▸ WHAT YOU NEED TO DO: Reproduce all of the data exactly. Images are not to appear in the reply.

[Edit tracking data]
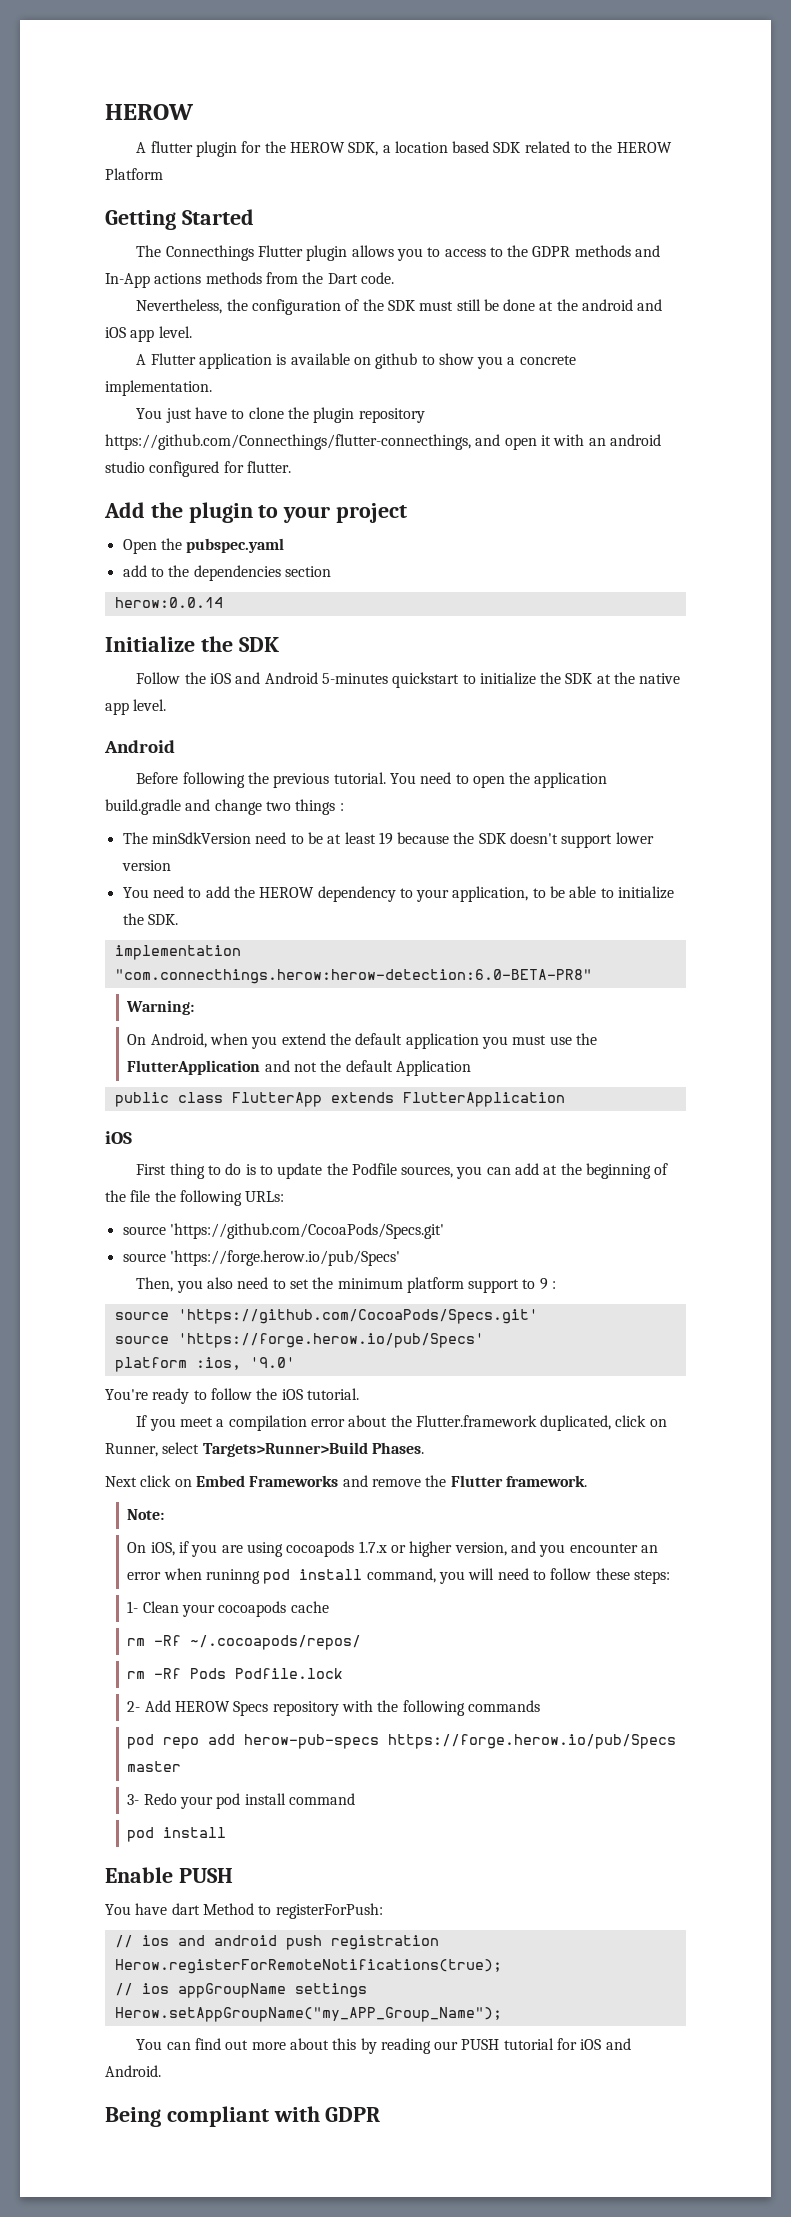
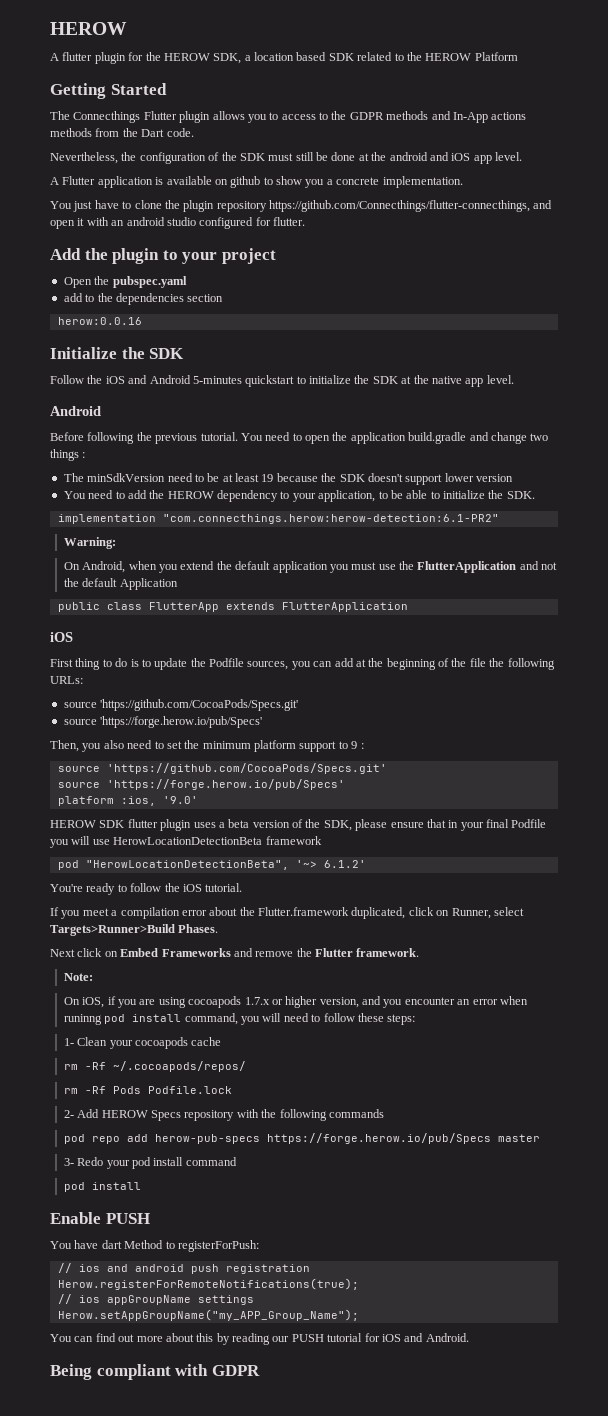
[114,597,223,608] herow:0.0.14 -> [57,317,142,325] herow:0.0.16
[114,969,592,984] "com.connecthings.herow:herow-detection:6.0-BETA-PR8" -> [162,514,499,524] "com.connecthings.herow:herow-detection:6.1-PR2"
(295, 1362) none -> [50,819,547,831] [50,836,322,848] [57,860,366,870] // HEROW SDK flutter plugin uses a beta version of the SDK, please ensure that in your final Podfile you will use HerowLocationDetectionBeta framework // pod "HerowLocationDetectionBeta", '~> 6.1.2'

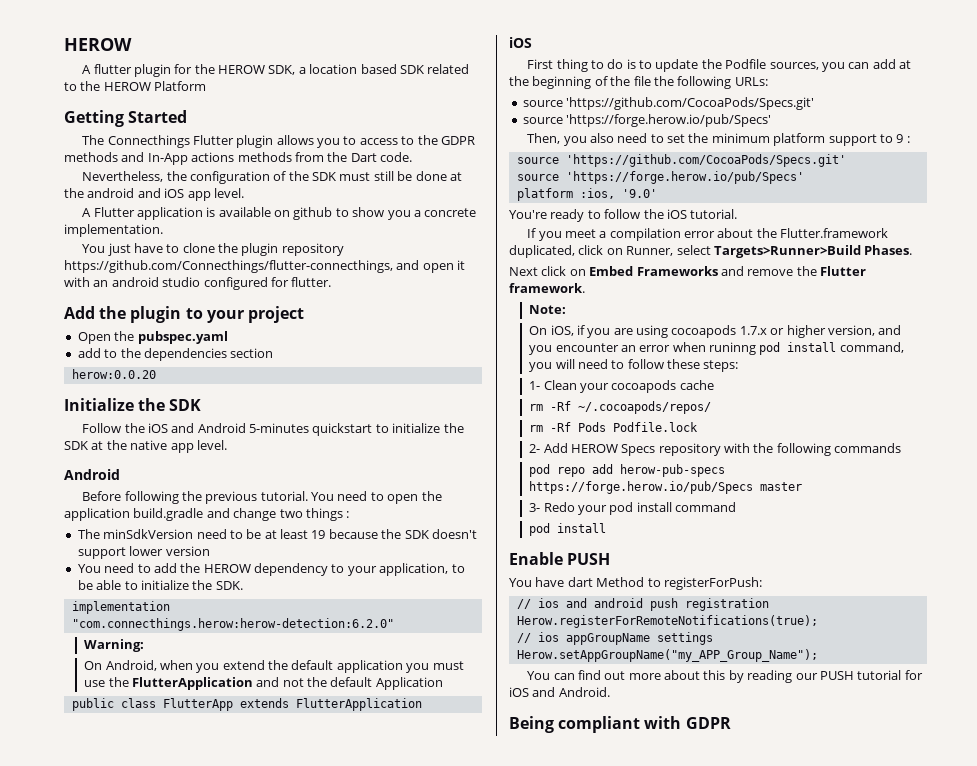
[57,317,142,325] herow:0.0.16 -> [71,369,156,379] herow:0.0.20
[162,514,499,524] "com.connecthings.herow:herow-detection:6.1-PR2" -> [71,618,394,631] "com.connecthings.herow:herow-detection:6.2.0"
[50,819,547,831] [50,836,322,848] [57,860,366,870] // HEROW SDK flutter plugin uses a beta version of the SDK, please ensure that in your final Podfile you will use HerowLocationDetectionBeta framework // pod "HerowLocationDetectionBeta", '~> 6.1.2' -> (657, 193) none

▸ WRITTEN ANSWER:
[114,597,223,608] herow:0.0.14 -> [57,317,142,325] herow:0.0.16
[114,969,592,984] "com.connecthings.herow:herow-detection:6.0-BETA-PR8" -> [162,514,499,524] "com.connecthings.herow:herow-detection:6.1-PR2"
(295, 1362) none -> [50,819,547,831] [50,836,322,848] [57,860,366,870] // HEROW SDK flutter plugin uses a beta version of the SDK, please ensure that in your final Podfile you will use HerowLocationDetectionBeta framework // pod "HerowLocationDetectionBeta", '~> 6.1.2'

[57,317,142,325] herow:0.0.16 -> [71,369,156,379] herow:0.0.20
[162,514,499,524] "com.connecthings.herow:herow-detection:6.1-PR2" -> [71,618,394,631] "com.connecthings.herow:herow-detection:6.2.0"
[50,819,547,831] [50,836,322,848] [57,860,366,870] // HEROW SDK flutter plugin uses a beta version of the SDK, please ensure that in your final Podfile you will use HerowLocationDetectionBeta framework // pod "HerowLocationDetectionBeta", '~> 6.1.2' -> (657, 193) none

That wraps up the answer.